A new Country Economic Memorandum gives us a chance to step back and look at the deep drivers of growth since Malawi’s independence in 1964. What stands out, though, is just how far Malawi has fallen behind its peers. It’s easy to look at the seemingly insurmountable challenges the country faces—from droughts and floods to the country’s landlocked status—yet other countries in the region have experienced just as many climate-related disasters, and overcome them better. And throughout the 50 plus years of its independence, Malawi has been fortunate to be at peace and mostly politically stable.
We call this “the puzzle” of Malawi’s lack of development: It’s a puzzle because there is nothing natural about it, and in so many ways it’s hard to explain. Our new book tries to get to the bottom of the puzzle and look for ways in which Malawi can shift from falling behind to catching up with its African peers.
Malawi has many advantages, and there are plenty of examples of other countries that have successfully developed from a similar starting point. Rwanda has a similar set of natural resource endowments and has been able to engineer an agricultural take-off that is the envy of the continent. Similarly, arid, landlocked Botswana has managed to forge some of the world’s best institutions. Ethiopia, which was at similar levels of development in the 1990s, has been able to achieve remarkably rapid and stable growth.
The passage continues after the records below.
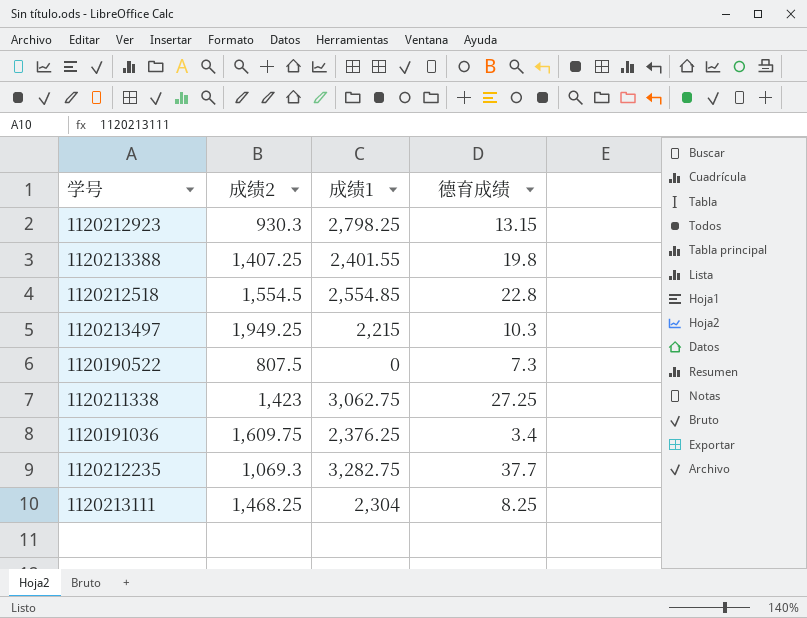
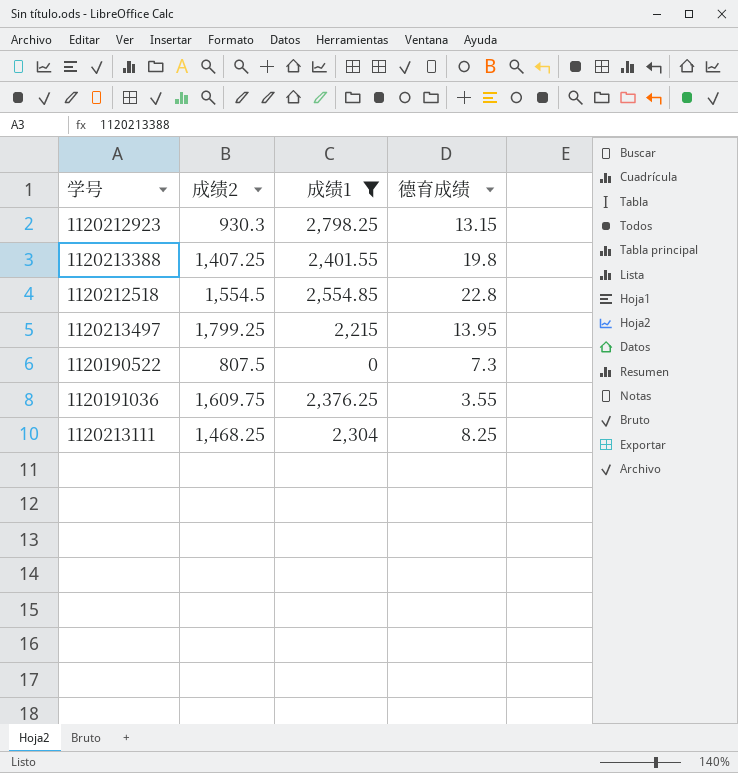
filter: none -> 成绩1 <= 2,798.25
1120213497 | 成绩2: 1,949.25 -> 1,799.25
1120213497 | 德育成绩: 10.3 -> 13.95
1120191036 | 德育成绩: 3.4 -> 3.55

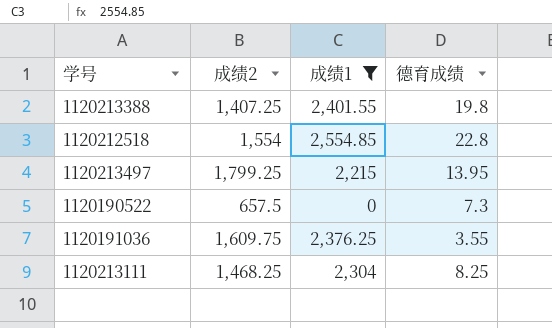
row 1120212923: 930.3 | 2,798.25 | 13.15 -> none
1120212518 | 成绩2: 1,554.5 -> 1,554
1120190522 | 成绩2: 807.5 -> 657.5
Publishing the final overview is just one step in a two-year research effort: In trying to get to the bottom of the issue and look beyond the short-term ups and downs, we formed a small team of economists—both from government and Malawi’s development partners—that spanned out to do research across a range of different topics that we thought would need to be addressed for Malawi to move forward.
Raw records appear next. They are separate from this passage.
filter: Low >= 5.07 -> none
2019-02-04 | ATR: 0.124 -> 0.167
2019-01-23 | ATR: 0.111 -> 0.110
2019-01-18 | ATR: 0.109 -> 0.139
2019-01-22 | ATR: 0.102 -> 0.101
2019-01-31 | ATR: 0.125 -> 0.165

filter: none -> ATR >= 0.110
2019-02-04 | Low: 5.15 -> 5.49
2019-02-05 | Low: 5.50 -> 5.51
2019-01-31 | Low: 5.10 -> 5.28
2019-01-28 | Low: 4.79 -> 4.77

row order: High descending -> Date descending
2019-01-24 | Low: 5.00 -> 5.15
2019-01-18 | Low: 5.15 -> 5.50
A country like Malawi has so many priorities, but our team managed to boil them down to the four that we thought most critical: (1) getting the basics right when it comes to macroeconomic stability, and then keeping them right over the medium-term; (2) focusing finite resources to support agricultural transformation more effectively, by shifting the emphasis from coping with risks to mitigating against them; (3) undertaking business environment reforms to foster private investment and job creation; and, (4) restoring the effectiveness of Malawi’s institutions to better execute reform.
In fact, the report comes at a time when things are beginning to look up for Malawi. After five years of high, volatile inflation, the rate of price increases is down to single digits. Difficult reforms to improve fiscal management and pay off arrears are paying dividends as the budget deficit is reduced. And, most encouragingly, Malawi was recently highlighted as being among the world’s top reformers in the Doing Business 2018 report, jumping 23 places up in the rankings.
So clearly, Malawi can do it. The challenge is to sustain this progress over time—and then can the country really start to catch up.